After a single-blind run-in period, we assigned patients, in a double-blind fashion, to one of three groups: 2336 patients were assigned to receive enalapril at a dose of 5 or 10 mg twice daily, 2340 to receive aliskiren at a dose of 300 mg once daily, and 2340 to receive both treatments (combination therapy). The primary composite outcome was death from cardiovascular causes or hospitalization for heart failure.
After a median follow-up of 36.6 months, the primary outcome occurred in 770 patients (32.9%) in the combination-therapy group and in 808 (34.6%) in the enalapril group (hazard ratio, 0.93; 95% confidence interval [CI], 0.85 to 1.03). The primary outcome occurred in 791 patients (33.8%) in the aliskiren group (hazard ratio vs. enalapril, 0.99; 95% CI, 0.90 to 1.10); the prespecified test for noninferiority was not met.
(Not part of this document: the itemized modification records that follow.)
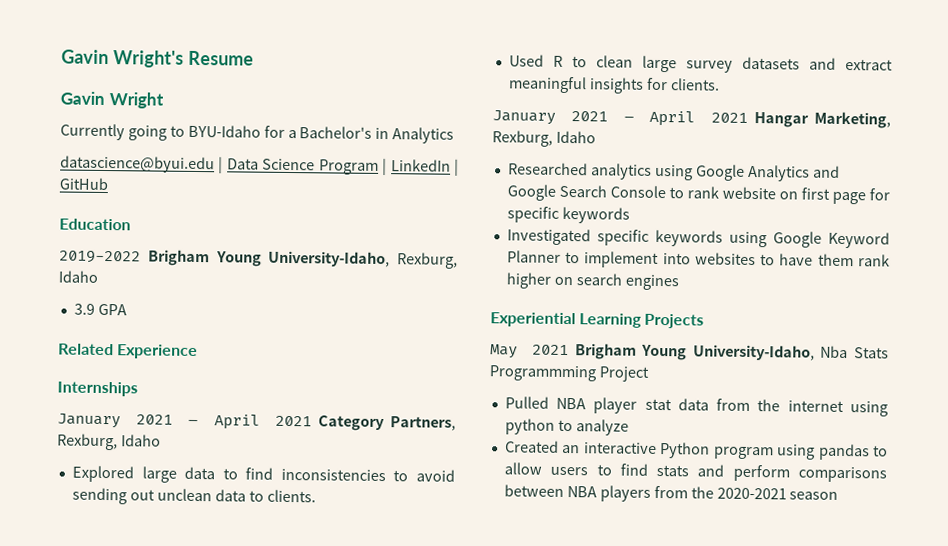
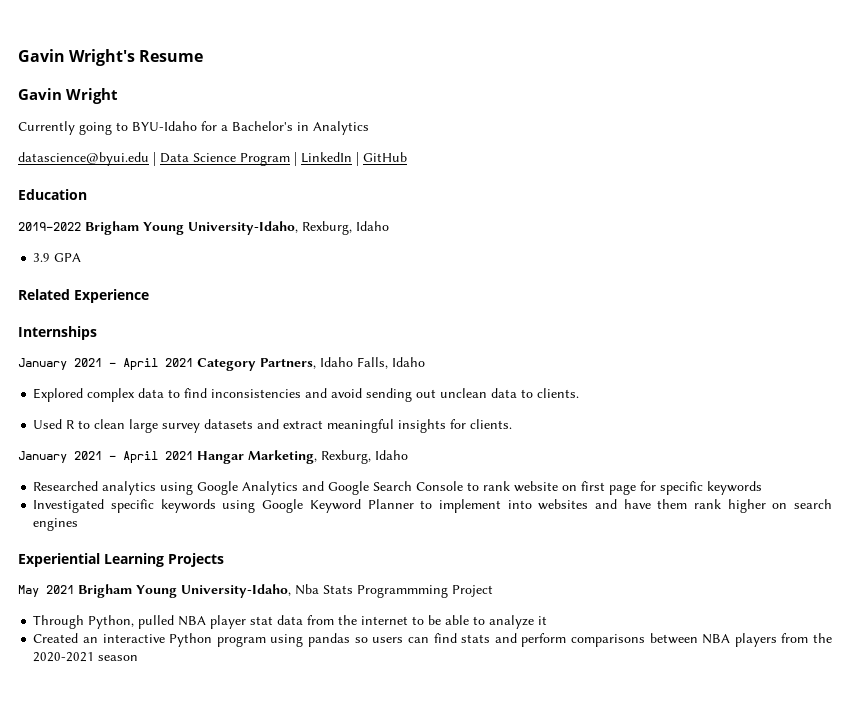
- January 2021 – April 2021 Category Partners, Rexburg, Idaho
+ January 2021 – April 2021 Category Partners, Idaho Falls, Idaho
- Explored large data to find inconsistencies to avoid sending out unclean data to clients.
+ Explored complex data to find inconsistencies and avoid sending out unclean data to clients.
- Investigated specific keywords using Google Keyword Planner to implement into websites to have them rank higher on search engines
+ Investigated specific keywords using Google Keyword Planner to implement into websites and have them rank higher on search engines
- Pulled NBA player stat data from the internet using python to analyze
+ Through Python, pulled NBA player stat data from the internet to be able to analyze it
- Created an interactive Python program using pandas to allow users to find stats and perform comparisons between NBA players from the 2020-2021 season
+ Created an interactive Python program using pandas so users can find stats and perform comparisons between NBA players from the 2020-2021 season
There was a higher risk of hypotensive symptoms in the combination-therapy group than in the enalapril group (13.8% vs. 11.0%, P=0.005), as well as higher risks of an elevated serum creatinine level (4.1% vs. 2.7%, P=0.009) and an elevated potassium level (17.1% vs. 12.5%, P<0.001).
In patients with chronic heart failure, the addition of aliskiren to enalapril led to more adverse events without an increase in benefit. Noninferiority was not shown for aliskiren as compared with enalapril. (Funded by Novartis; ATMOSPHERE ClinicalTrials.gov number,NCT00853658.)